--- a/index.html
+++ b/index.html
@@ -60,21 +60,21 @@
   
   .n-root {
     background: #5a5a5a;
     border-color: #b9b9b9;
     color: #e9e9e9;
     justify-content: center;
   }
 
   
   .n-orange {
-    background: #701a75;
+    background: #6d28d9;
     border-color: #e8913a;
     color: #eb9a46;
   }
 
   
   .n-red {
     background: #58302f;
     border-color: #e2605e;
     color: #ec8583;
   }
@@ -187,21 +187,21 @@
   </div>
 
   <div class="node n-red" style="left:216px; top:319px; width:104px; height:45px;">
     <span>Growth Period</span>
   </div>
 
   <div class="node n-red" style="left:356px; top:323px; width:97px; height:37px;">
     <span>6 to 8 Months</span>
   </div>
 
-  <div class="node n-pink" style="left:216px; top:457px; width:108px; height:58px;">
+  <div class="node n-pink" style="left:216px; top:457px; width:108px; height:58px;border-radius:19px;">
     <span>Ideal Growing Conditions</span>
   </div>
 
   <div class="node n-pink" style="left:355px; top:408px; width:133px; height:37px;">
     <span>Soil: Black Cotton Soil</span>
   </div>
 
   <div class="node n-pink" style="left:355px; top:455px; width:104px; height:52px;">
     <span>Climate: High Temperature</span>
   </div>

════════

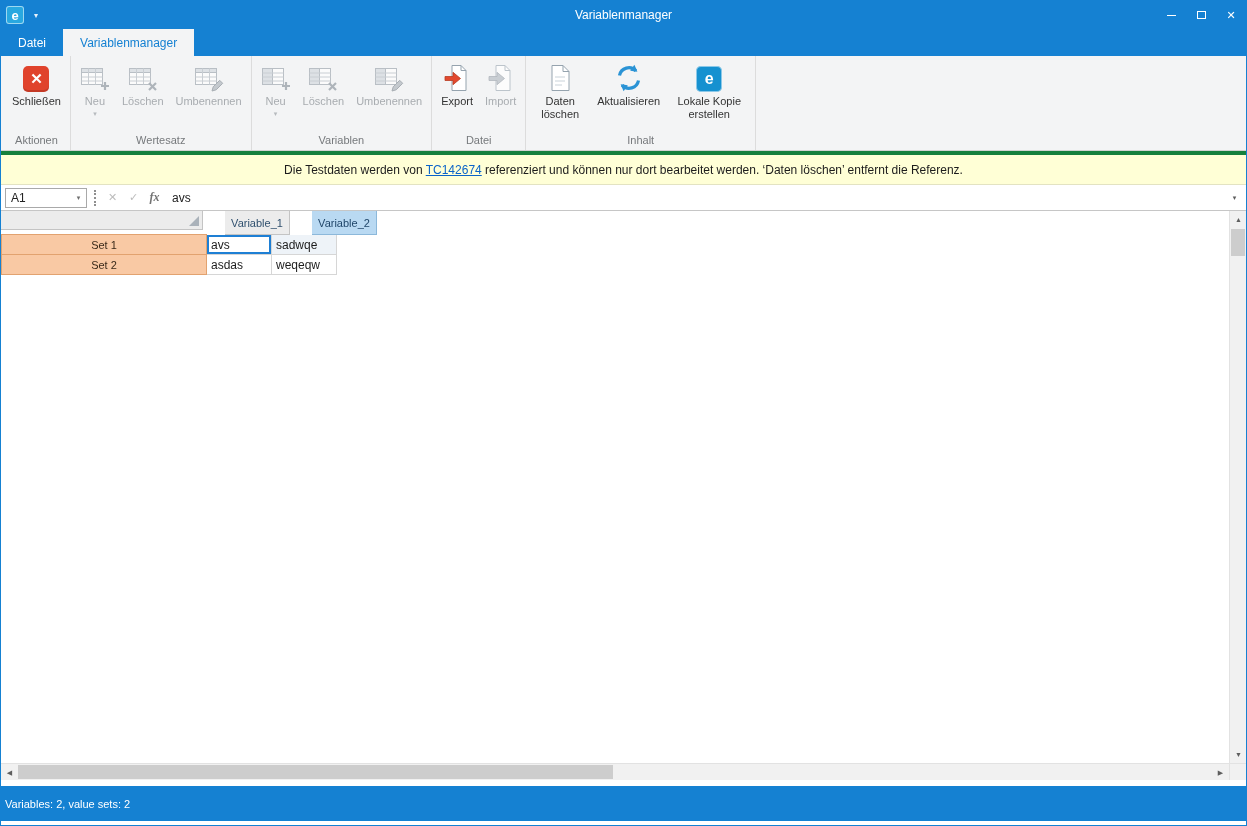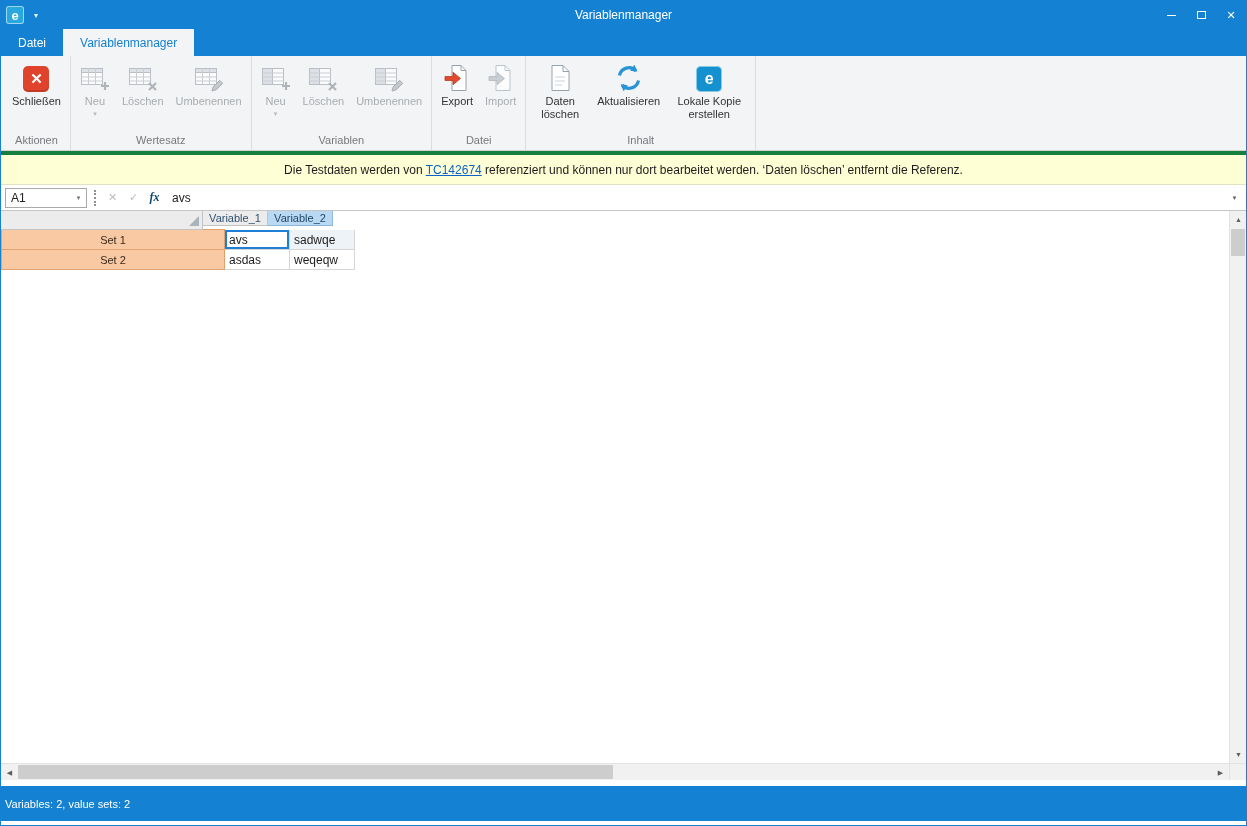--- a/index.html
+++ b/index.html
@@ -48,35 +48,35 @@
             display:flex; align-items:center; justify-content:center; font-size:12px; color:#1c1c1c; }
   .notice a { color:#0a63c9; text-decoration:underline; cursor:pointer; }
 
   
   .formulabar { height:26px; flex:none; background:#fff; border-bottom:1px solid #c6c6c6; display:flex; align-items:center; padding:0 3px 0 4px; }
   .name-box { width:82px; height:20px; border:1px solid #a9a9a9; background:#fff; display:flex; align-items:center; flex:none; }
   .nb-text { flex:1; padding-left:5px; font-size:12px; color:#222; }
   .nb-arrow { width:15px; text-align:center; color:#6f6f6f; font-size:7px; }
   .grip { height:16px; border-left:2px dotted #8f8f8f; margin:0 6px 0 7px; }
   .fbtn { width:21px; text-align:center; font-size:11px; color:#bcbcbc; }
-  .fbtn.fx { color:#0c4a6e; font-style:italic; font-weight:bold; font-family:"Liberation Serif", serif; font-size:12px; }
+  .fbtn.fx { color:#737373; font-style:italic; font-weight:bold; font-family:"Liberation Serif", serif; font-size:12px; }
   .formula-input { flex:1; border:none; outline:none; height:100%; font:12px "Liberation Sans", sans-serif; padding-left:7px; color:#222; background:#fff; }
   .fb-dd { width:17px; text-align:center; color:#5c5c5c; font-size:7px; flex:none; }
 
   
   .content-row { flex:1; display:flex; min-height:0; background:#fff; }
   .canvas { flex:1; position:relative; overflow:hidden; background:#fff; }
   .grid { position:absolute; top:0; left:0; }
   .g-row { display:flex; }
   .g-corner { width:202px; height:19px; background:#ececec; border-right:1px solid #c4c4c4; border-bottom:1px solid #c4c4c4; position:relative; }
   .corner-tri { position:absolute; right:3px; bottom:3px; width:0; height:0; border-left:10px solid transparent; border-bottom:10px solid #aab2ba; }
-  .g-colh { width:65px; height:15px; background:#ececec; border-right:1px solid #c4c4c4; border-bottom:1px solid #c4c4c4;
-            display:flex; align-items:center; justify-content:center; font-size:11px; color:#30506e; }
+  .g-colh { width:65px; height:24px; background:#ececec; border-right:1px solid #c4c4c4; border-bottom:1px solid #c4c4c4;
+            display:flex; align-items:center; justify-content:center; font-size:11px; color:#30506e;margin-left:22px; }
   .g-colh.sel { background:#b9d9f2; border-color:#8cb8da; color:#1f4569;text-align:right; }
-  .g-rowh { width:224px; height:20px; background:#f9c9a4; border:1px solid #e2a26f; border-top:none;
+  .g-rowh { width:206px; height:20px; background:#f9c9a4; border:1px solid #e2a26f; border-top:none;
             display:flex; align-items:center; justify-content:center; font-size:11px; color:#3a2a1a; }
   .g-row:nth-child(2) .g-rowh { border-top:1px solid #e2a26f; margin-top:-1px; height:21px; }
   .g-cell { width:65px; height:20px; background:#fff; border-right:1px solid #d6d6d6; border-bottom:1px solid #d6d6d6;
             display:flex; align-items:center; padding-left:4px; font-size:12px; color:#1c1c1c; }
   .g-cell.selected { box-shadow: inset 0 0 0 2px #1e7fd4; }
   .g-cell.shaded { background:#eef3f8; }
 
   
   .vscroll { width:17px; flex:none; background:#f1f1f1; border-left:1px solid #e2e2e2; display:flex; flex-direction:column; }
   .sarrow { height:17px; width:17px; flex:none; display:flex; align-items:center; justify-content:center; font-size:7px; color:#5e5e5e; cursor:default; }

════════

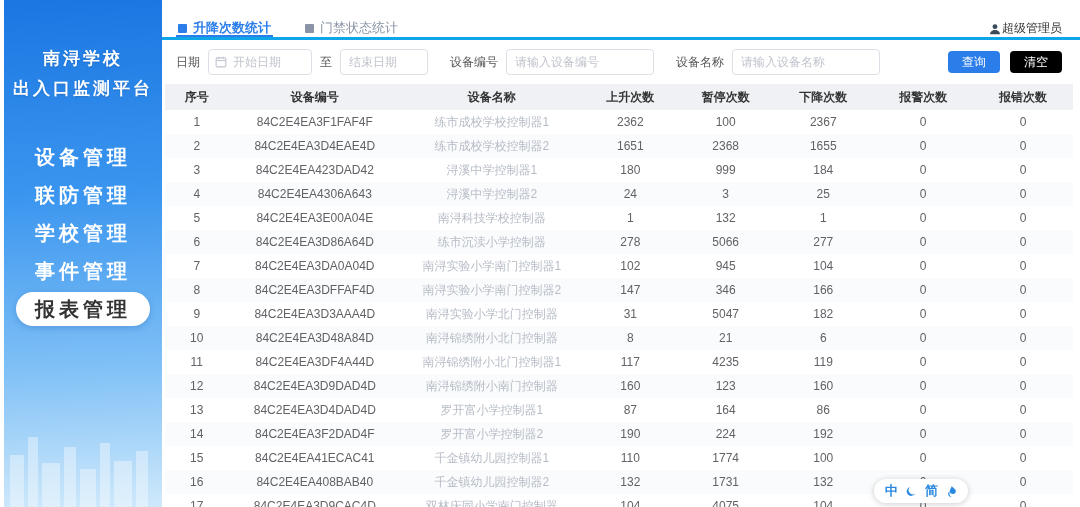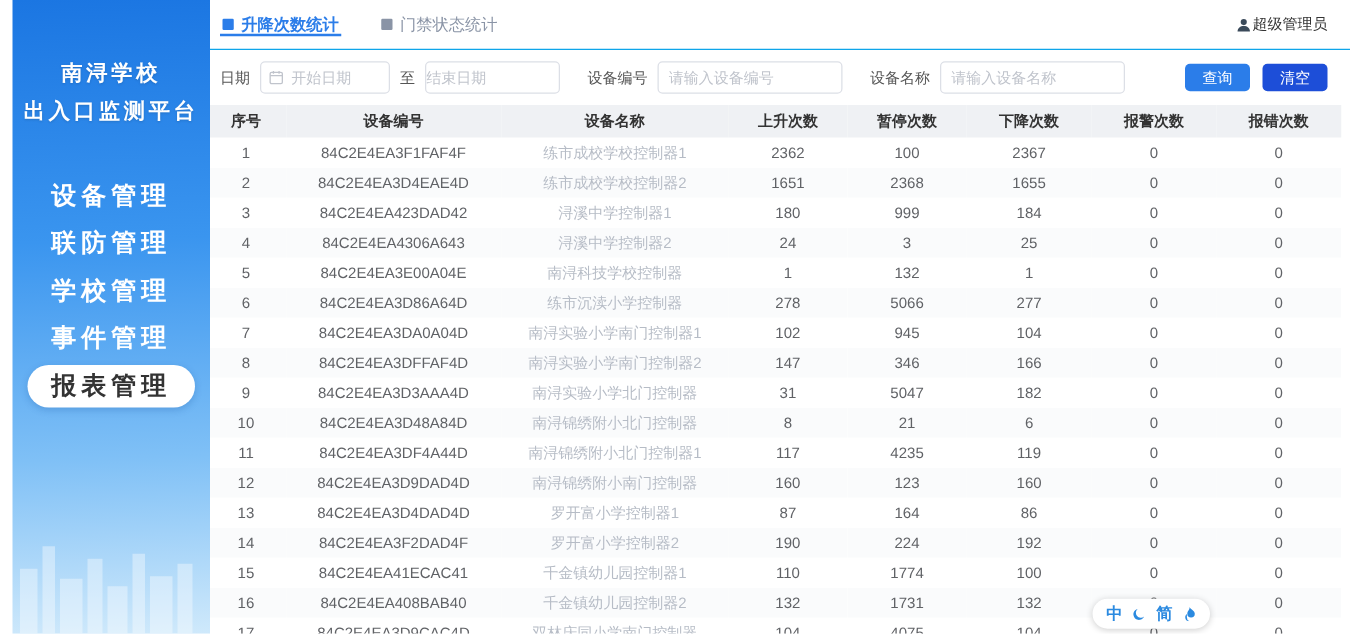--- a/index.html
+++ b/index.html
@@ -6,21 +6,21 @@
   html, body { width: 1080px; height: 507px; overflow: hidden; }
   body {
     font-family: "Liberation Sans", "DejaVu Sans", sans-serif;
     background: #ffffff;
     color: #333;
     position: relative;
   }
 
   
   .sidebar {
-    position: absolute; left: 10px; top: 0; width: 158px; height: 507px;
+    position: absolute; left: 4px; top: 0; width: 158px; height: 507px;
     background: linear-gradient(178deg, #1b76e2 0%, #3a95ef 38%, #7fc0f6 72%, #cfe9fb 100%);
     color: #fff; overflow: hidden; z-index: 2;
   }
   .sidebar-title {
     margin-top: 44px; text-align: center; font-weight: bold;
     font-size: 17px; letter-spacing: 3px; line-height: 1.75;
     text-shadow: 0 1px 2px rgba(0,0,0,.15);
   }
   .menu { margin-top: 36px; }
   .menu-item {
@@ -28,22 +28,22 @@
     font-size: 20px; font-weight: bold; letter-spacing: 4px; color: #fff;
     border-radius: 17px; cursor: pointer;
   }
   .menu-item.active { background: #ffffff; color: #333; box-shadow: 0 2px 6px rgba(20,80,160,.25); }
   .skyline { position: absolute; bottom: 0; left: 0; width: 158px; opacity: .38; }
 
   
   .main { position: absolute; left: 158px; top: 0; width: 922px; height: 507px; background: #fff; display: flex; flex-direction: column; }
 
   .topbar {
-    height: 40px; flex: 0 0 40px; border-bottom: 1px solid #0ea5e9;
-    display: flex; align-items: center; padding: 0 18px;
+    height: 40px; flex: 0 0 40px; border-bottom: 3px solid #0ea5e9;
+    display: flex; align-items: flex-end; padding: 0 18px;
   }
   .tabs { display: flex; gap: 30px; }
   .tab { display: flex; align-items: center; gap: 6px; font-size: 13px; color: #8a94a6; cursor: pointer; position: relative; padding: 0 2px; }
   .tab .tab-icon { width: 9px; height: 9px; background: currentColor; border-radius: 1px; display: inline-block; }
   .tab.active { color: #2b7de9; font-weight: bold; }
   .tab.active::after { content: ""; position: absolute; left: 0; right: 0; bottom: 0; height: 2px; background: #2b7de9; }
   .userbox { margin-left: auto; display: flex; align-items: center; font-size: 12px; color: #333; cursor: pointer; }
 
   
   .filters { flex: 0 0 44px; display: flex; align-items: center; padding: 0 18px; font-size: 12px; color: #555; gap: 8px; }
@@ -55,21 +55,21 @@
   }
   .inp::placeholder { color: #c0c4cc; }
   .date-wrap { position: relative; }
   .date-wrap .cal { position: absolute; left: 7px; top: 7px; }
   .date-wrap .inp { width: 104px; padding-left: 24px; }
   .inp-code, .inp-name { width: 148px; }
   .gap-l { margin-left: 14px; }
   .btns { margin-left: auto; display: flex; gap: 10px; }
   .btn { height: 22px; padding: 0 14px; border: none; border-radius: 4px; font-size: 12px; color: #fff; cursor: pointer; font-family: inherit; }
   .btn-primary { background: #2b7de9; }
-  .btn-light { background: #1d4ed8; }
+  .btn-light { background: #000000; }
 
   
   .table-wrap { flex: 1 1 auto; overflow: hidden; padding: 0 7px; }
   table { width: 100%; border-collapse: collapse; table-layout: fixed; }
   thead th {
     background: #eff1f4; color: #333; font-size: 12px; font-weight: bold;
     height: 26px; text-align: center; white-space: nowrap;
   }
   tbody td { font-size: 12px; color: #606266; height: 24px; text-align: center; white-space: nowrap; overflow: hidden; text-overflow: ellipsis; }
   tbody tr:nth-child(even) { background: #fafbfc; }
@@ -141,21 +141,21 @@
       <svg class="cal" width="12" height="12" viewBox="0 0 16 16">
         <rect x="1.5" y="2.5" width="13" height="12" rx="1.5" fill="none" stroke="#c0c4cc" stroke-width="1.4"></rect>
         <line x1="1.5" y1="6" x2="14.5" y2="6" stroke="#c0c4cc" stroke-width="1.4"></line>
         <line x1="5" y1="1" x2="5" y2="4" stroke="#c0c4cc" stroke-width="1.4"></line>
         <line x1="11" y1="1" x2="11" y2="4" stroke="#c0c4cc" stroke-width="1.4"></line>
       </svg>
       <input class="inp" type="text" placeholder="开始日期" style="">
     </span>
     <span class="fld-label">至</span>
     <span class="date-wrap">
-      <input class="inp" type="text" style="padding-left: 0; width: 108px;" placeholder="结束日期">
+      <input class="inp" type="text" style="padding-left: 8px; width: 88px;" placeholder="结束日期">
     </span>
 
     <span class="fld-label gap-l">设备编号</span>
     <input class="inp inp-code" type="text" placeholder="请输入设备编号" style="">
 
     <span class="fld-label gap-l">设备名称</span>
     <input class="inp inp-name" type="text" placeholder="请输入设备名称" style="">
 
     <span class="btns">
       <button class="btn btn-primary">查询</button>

════════

Work to complete:
Show each line in the listing above that has "shadow".

Reply to the exercise:
   .g-cell.selected { box-shadow: inset 0 0 0 2px #1e7fd4; }
     text-shadow: 0 1px 2px rgba(0,0,0,.15);
   .menu-item.active { background: #ffffff; color: #333; box-shadow: 0 2px 6px rgba(20,80,160,.25); }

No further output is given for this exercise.